# [WORK INSTRUCTION]
Transcribe, word for word, every record in the data below.

Code change snippets:
┌──
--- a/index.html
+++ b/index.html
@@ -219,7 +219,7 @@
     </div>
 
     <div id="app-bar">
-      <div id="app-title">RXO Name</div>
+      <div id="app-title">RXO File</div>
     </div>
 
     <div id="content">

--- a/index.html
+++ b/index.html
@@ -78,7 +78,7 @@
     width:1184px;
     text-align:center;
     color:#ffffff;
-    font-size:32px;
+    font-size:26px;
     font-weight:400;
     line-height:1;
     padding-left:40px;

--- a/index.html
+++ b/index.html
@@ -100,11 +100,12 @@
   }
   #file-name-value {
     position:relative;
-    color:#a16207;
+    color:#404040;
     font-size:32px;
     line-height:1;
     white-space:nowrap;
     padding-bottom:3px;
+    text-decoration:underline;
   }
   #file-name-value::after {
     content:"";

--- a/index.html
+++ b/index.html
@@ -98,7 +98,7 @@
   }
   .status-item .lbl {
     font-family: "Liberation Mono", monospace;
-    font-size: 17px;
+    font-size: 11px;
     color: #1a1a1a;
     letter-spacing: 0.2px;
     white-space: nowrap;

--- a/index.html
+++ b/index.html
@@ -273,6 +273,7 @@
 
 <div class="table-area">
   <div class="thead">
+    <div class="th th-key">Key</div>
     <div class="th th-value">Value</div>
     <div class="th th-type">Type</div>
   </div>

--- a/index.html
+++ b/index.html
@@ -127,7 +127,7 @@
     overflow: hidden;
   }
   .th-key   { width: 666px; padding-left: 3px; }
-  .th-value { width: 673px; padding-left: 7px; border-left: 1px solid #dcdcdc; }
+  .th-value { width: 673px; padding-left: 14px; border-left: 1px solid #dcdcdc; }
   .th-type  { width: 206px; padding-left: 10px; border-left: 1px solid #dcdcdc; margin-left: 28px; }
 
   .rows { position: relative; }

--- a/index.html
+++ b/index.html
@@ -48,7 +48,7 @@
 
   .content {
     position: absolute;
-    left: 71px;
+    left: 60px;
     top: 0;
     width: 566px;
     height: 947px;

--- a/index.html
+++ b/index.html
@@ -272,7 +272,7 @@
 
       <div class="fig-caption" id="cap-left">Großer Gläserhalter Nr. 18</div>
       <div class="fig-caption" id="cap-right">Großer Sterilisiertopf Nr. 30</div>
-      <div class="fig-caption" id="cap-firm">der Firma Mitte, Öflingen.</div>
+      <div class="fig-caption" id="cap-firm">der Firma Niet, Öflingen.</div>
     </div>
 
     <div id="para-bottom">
└──
# [TASK RESULT]
--- a/index.html
+++ b/index.html
@@ -219,7 +219,7 @@
     </div>
 
     <div id="app-bar">
-      <div id="app-title">RXO Name</div>
+      <div id="app-title">RXO File</div>
     </div>
 
     <div id="content">

--- a/index.html
+++ b/index.html
@@ -78,7 +78,7 @@
     width:1184px;
     text-align:center;
     color:#ffffff;
-    font-size:32px;
+    font-size:26px;
     font-weight:400;
     line-height:1;
     padding-left:40px;

--- a/index.html
+++ b/index.html
@@ -100,11 +100,12 @@
   }
   #file-name-value {
     position:relative;
-    color:#a16207;
+    color:#404040;
     font-size:32px;
     line-height:1;
     white-space:nowrap;
     padding-bottom:3px;
+    text-decoration:underline;
   }
   #file-name-value::after {
     content:"";

--- a/index.html
+++ b/index.html
@@ -98,7 +98,7 @@
   }
   .status-item .lbl {
     font-family: "Liberation Mono", monospace;
-    font-size: 17px;
+    font-size: 11px;
     color: #1a1a1a;
     letter-spacing: 0.2px;
     white-space: nowrap;

--- a/index.html
+++ b/index.html
@@ -273,6 +273,7 @@
 
 <div class="table-area">
   <div class="thead">
+    <div class="th th-key">Key</div>
     <div class="th th-value">Value</div>
     <div class="th th-type">Type</div>
   </div>

--- a/index.html
+++ b/index.html
@@ -127,7 +127,7 @@
     overflow: hidden;
   }
   .th-key   { width: 666px; padding-left: 3px; }
-  .th-value { width: 673px; padding-left: 7px; border-left: 1px solid #dcdcdc; }
+  .th-value { width: 673px; padding-left: 14px; border-left: 1px solid #dcdcdc; }
   .th-type  { width: 206px; padding-left: 10px; border-left: 1px solid #dcdcdc; margin-left: 28px; }
 
   .rows { position: relative; }

--- a/index.html
+++ b/index.html
@@ -48,7 +48,7 @@
 
   .content {
     position: absolute;
-    left: 71px;
+    left: 60px;
     top: 0;
     width: 566px;
     height: 947px;

--- a/index.html
+++ b/index.html
@@ -272,7 +272,7 @@
 
       <div class="fig-caption" id="cap-left">Großer Gläserhalter Nr. 18</div>
       <div class="fig-caption" id="cap-right">Großer Sterilisiertopf Nr. 30</div>
-      <div class="fig-caption" id="cap-firm">der Firma Mitte, Öflingen.</div>
+      <div class="fig-caption" id="cap-firm">der Firma Niet, Öflingen.</div>
     </div>
 
     <div id="para-bottom">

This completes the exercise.